ForTheSakeOfThePenguin · 14/06/2023 09:35

itsmylife7 · 13/06/2023 22:53

Can't the 19 and 16 year olds clean the house? with the 11 year old helping ?

I thought there wasn't a law about leaving 11 year olds alone ?

There's got to be more to this than a dirty home.

Have you discussed any of this with your nephews OP.

And no you're not wrong to put your own children first.

Another one with perfect children and enjoying a protected life.

Try to get neglected kids to keep a house clean to a high standard in the long run and then talk…

WomblingTree86 · 14/06/2023 09:37

princessleah1 · 14/06/2023 09:31

They won't take the kids into foster care, they're too old and unlikely to settle. They need a long term family support plan but the lack of resources means that's unlikely to happen, there would be pressure to close after 6 months.
It sounds like your doing a great job in a really difficult situation

They put 11 year olds into foster care.

YetMoreNewBeginnings · 14/06/2023 09:38

keeponandonandon · 14/06/2023 09:08

They cannot ask you to take the children into your care without payment. As soon as they say words to the effect of this they're legally obligated to financially support as they've made it a placement. Speak to Family Rigts Group - they offer free legal advice.

It’s not just about money.

However, if you think there are not many cases where SS suddenly declare it a family arrangement rather than a placement and people get no financial (or other) support you’re very wrong. It happens all the time

StuckInTheUpsideDown · 14/06/2023 09:42

There are some quite astounding posts here.

Of course if my nieces or nephews needed housing I would take them if I could.
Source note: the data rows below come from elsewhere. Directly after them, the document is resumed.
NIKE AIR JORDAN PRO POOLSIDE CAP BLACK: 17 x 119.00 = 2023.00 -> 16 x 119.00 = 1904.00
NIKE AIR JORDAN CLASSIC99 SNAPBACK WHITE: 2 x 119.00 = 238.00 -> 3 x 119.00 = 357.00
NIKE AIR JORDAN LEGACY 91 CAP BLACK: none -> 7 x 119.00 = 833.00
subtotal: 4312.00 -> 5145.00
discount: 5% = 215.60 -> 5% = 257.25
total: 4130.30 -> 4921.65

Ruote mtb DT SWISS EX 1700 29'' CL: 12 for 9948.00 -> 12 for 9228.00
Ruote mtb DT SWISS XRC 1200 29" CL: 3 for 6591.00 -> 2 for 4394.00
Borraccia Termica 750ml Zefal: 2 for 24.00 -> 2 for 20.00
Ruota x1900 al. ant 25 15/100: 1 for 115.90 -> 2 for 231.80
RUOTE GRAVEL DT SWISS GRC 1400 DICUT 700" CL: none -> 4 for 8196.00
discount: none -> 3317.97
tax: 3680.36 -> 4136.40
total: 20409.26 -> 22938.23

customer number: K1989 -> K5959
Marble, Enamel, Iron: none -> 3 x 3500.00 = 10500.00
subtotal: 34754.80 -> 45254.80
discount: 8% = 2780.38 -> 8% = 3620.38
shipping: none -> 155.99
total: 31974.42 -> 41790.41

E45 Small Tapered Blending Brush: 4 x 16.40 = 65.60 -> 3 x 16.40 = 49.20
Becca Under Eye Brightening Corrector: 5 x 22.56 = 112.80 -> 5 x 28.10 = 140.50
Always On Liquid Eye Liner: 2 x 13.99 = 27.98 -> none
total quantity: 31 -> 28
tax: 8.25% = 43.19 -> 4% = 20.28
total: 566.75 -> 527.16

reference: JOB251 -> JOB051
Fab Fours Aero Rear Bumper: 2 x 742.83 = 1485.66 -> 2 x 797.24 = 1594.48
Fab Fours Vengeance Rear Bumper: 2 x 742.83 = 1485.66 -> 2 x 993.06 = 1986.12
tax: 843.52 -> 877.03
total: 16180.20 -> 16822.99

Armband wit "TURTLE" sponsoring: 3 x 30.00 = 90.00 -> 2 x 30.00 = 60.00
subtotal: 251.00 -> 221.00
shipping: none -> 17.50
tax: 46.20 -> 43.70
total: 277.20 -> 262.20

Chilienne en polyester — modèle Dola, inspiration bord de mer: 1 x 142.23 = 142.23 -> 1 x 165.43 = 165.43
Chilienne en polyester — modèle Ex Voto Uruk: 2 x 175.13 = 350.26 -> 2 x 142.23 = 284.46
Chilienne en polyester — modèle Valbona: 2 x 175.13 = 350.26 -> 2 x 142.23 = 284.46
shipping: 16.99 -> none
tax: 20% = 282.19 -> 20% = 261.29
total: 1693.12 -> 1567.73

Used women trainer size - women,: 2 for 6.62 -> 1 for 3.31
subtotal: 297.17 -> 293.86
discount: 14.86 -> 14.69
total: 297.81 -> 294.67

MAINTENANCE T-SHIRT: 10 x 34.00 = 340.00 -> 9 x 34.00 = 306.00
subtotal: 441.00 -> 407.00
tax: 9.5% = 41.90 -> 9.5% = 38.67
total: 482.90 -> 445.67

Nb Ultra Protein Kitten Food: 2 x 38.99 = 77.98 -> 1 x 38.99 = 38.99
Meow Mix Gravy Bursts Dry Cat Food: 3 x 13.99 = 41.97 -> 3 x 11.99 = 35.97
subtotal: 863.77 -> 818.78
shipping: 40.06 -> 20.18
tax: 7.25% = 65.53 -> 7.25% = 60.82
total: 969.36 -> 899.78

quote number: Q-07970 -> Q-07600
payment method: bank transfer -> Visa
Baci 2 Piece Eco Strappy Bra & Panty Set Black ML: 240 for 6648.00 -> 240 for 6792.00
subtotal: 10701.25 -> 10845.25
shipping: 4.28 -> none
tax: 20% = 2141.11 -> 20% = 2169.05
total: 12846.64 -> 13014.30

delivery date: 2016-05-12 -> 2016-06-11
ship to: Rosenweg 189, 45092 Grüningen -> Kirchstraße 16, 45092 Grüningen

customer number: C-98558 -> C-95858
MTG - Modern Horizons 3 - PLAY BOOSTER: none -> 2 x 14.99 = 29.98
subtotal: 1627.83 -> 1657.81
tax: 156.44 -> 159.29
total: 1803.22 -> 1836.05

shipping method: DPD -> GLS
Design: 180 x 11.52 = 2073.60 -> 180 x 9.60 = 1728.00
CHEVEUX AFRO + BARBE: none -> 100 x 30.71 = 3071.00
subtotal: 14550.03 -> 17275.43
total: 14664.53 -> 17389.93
But the OP patently can’t, I certainly wouldn’t in her shoes, and all the virtue signalling that she can is simply unhelpful. It is clear would be in the best interest of NOBODY in the family to have this happen.

The SW is trying to bully her because it is much easier, and importantly cheaper, fix for SS for the aunt to step in again than arrange alternatives. And I would bet your bottom dollar she would not be speaking to the OP like this if she were a brother of the neglectful parent rather than a sister in this fact pattern - woman are of course just support humans for crap men.

Tryagainplease · 14/06/2023 09:46

I think it sounds like you have done over and above for those children so far and you sound like a wonderful person. I wouldn’t take them in your position - that’s a massive responsibility.